Bisnis.com, JAKARTA - Perdana Menteri (PM) Inggris Boris Johnson akan kembali bekerja normal di kantornya yang terletak di Downing Street, Senin (27/4/2020) hari ini.
Selain isu ekonomi akibat pandemi global COVID-19, Johnson dihadapkan pada tugas berat lain: merespons tingginya angka kekerasan terhadap perempuan.
Laporan terbaru Counting Dead Women menyebutkan sejak pemerintah Inggris menerapkan lockdown sudah ada 16 perempuan meregang nyawa akibat kekerasan dalam rumah tangga.
Seperti dilansir Bloomberg, pada periode yang sama tahun lalu ada lima korban meninggal akibat kekerasan rumah tangga. Artinya, kini tingkat kekerasan terhadap perempuan di Inggris naik tiga kali lipat.
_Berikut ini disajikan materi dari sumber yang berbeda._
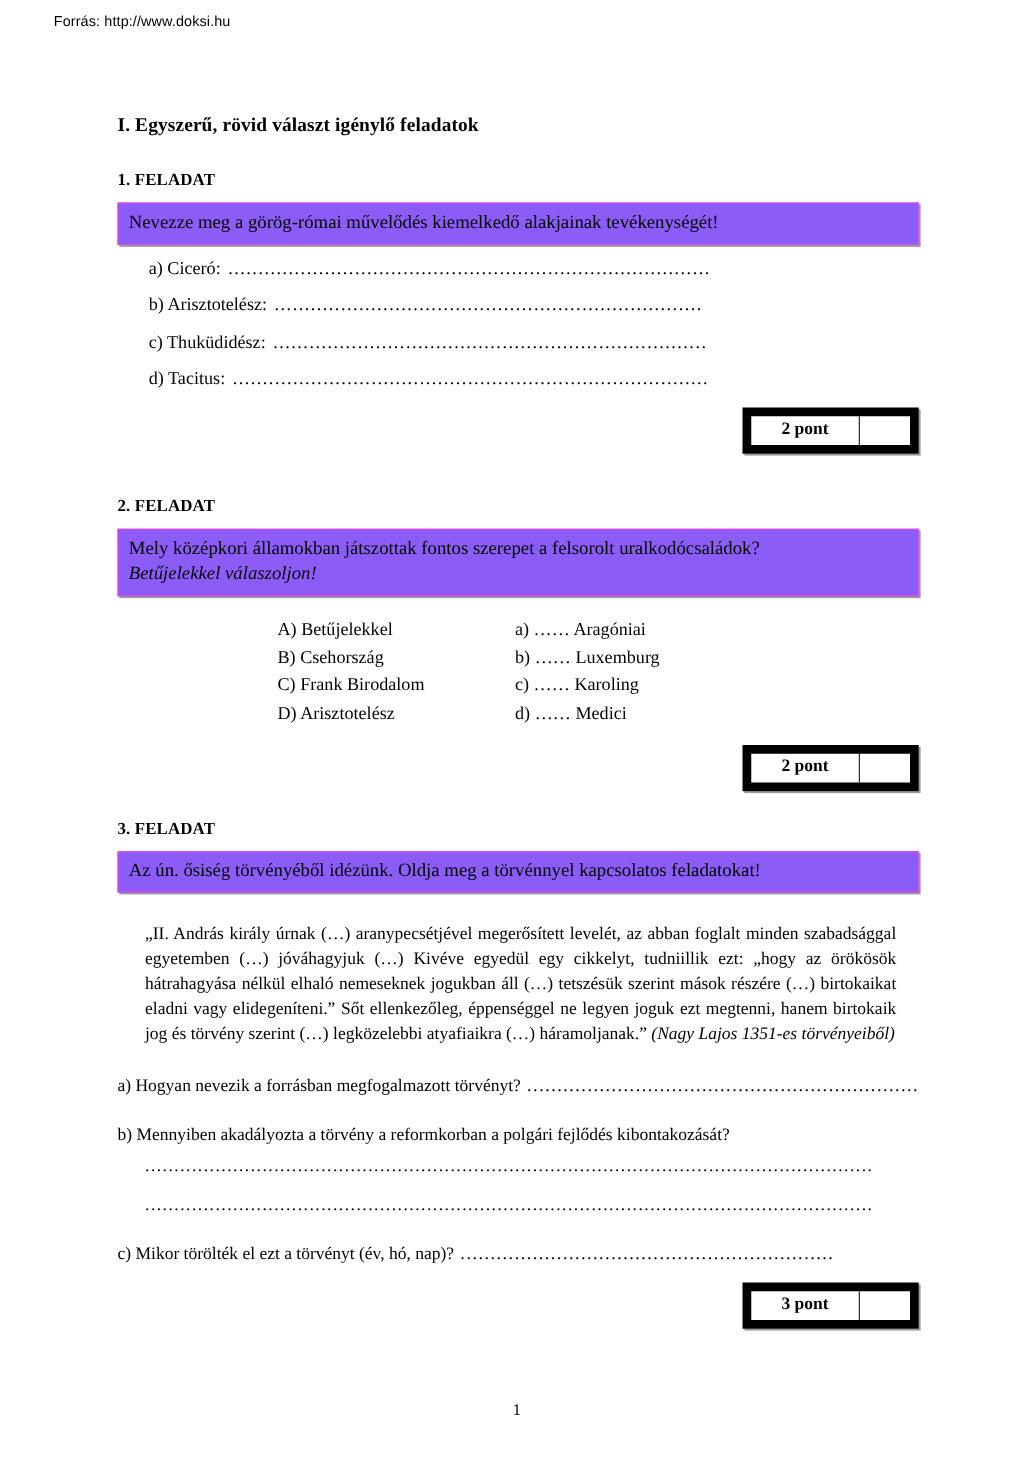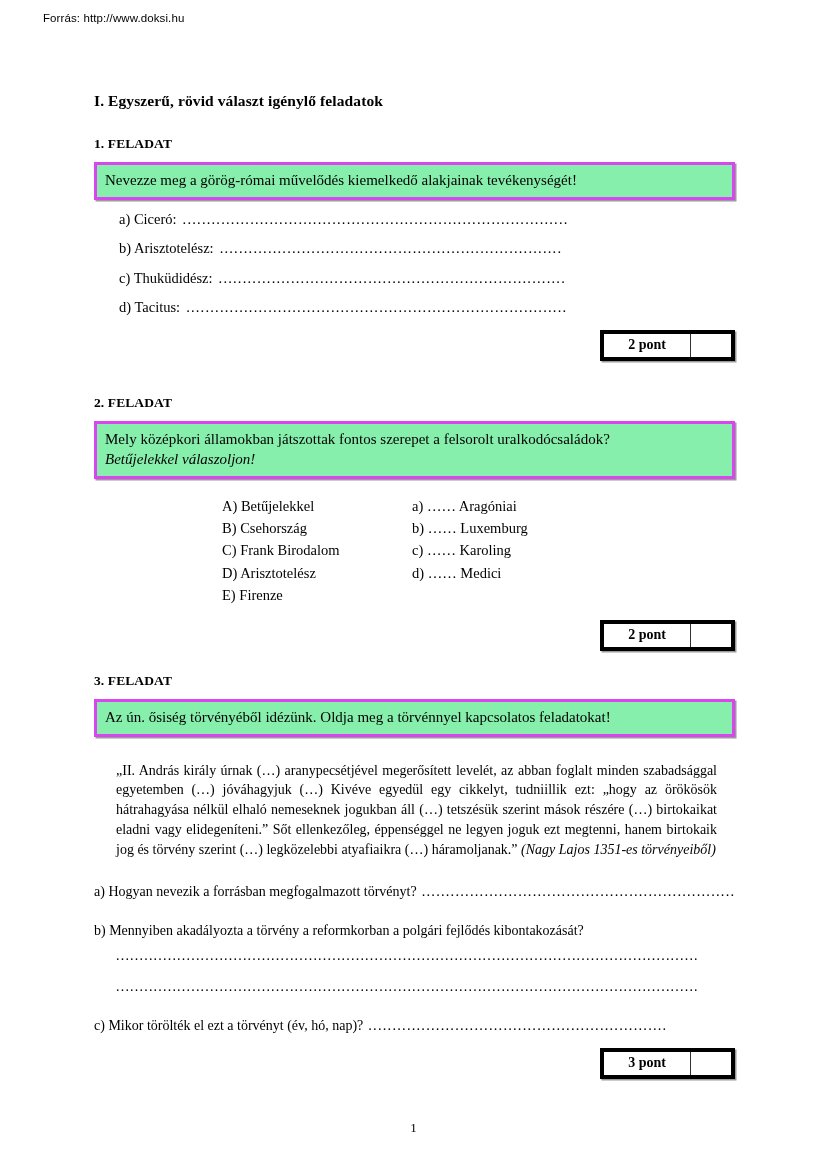--- a/index.html
+++ b/index.html
@@ -59,26 +59,26 @@
 
   h3.task-title {
     font-size: 13.5px;
     font-weight: bold;
     margin: 0 0 10px 0;
     letter-spacing: 0.1px;
   }
 
   
   .prompt-box {
-    border: 3px solid #d946ef;
+    border: 1px solid #d946ef;
     box-shadow: 1.5px 1.5px 0 0 #9a9a9a;
     padding: 5px 8px 6px 8px;
     font-size: 15px;
     line-height: 1.38;
-    background: #86efac;
+    background: #8b5cf6;
     box-sizing: border-box;
   }
   .prompt-box .line-italic {
     font-style: italic;
   }
 
   
   .fill-list {
     margin: 12px 0 0 0;
     padding: 0;
@@ -106,21 +106,21 @@
   }
 
   
   .points-row {
     display: flex;
     justify-content: flex-end;
     margin-top: 14px;
   }
   .points-box {
     display: flex;
-    border: 4px solid #000000;
+    border: 7px solid #000000;
     box-shadow: 1.5px 1.5px 0 0 #9a9a9a;
     background: #fff;
   }
   .points-label {
     font-size: 14px;
     font-weight: bold;
     padding: 3px 12px 4px 12px;
     border-right: 1px solid #333;
     text-align: center;
     min-width: 62px;
@@ -242,21 +242,20 @@
       <div>Mely középkori államokban játszottak fontos szerepet a felsorolt uralkodócsaládok?</div>
       <div class="line-italic">Betűjelekkel válaszoljon!</div>
     </div>
 
     <div class="match-block">
       <div class="match-col left">
         <div class="match-row">A) Betűjelekkel</div>
         <div class="match-row">B) Csehország</div>
         <div class="match-row">C) Frank Birodalom</div>
         <div class="match-row">D) Arisztotelész</div>
-        <div class="match-row">E) Firenze</div>
       </div>
       <div class="match-col right">
         <div class="match-row">a) …… Aragóniai</div>
         <div class="match-row">b) …… Luxemburg</div>
         <div class="match-row">c) …… Karoling</div>
         <div class="match-row">d) …… Medici</div>
       </div>
     </div>
 
     <div class="points-row">

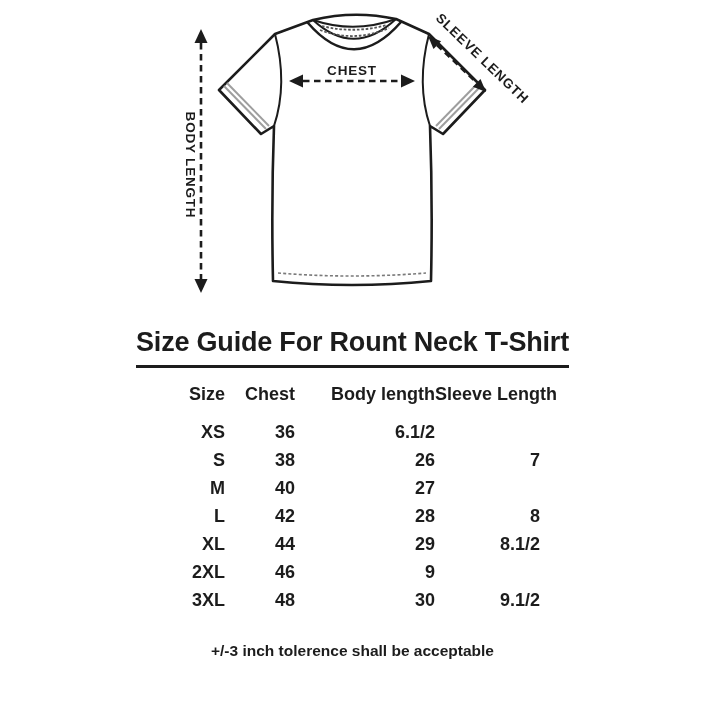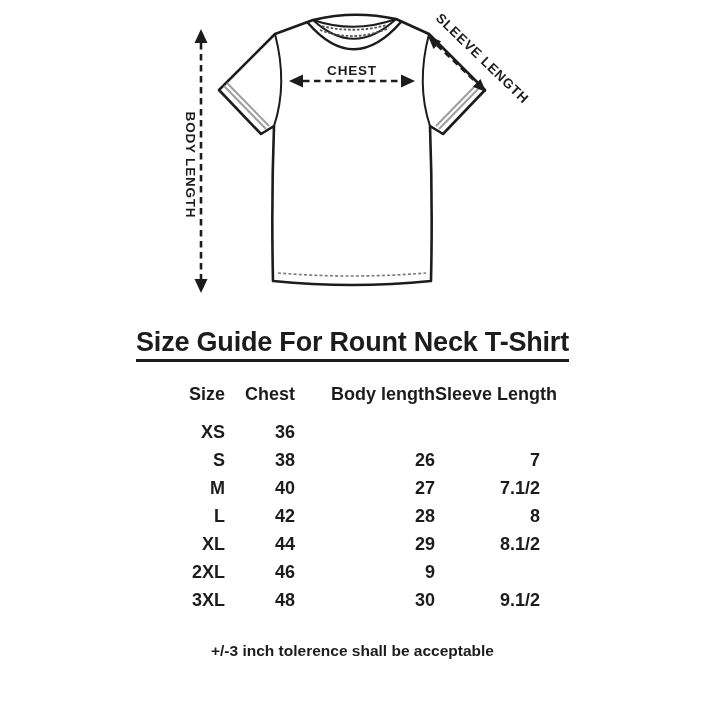--- a/index.html
+++ b/index.html
@@ -32,21 +32,21 @@
   .diag-label{
     font-family:"Liberation Sans","DejaVu Sans",sans-serif;
     font-weight:700;font-size:13.5px;fill:var(--ink);letter-spacing:0.8px;
   }
 
   
   .title-wrap{position:absolute;top:329px;left:0;width:705px;text-align:center;}
   .title-text{
     display:inline-block;
     font-size:27px;font-weight:700;letter-spacing:-0.2px;line-height:27px;
-    padding-bottom:3px;
+    padding-bottom:9px;
     border-bottom:3px solid var(--ink);
     white-space:nowrap;
   }
 
   
   .size-table{position:absolute;left:140px;top:380px;width:400px;}
   .trow{
     display:grid;
     grid-template-columns:85px 70px 140px 105px;
     height:28px;align-items:center;
@@ -133,34 +133,34 @@
     <div class="trow header">
       <span class="tcell">Size</span>
       <span class="tcell">Chest</span>
       <span class="tcell">Body length</span>
       <span class="tcell">Sleeve Length</span>
     </div>
 
     <div class="trow">
       <span class="tcell">XS</span>
       <span class="tcell">36</span>
+      <span class="tcell">6.1/2</span>
     </div>
 
     <div class="trow">
       <span class="tcell">S</span>
       <span class="tcell">38</span>
       <span class="tcell">26</span>
       <span class="tcell">7</span>
     </div>
 
     <div class="trow">
       <span class="tcell">M</span>
       <span class="tcell">40</span>
       <span class="tcell">27</span>
-      <span class="tcell">7.1/2</span>
     </div>
 
     <div class="trow">
       <span class="tcell">L</span>
       <span class="tcell">42</span>
       <span class="tcell">28</span>
       <span class="tcell">8</span>
     </div>
 
     <div class="trow">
Angka ini bisa saja akan terus bertambah bila pemerintah tak menindaklanjutinya dengan pernyataan atau kecaman tegas.
"Banyak perempuan yang saat ini ketakutan, berusaha bertahan di rumah dan tak memiliki tempat berlindung. Kami tak mau berkata bahwa laki-laki bersikap buruk karena corona. Yang ingin kami katakan adalah: lockdown sering dijadikan pembenaran untuk melakukan hal buruk," ujar Direktur Eksekutif Counting Dead Women, Fiona Dyer dalam pernyataan resminya.
Baca Juga
Fiona bukan satu-satunya yang merasakan kegelisahan tersebut. Dalam keterangan resminya pada 3 April 2020 lalu, Direktur Jenderal WHO Thedros Adhanom mengingatkan potensi serupa kepada seluruh negara yang menerapkan lockdown dan pembatasan sosial.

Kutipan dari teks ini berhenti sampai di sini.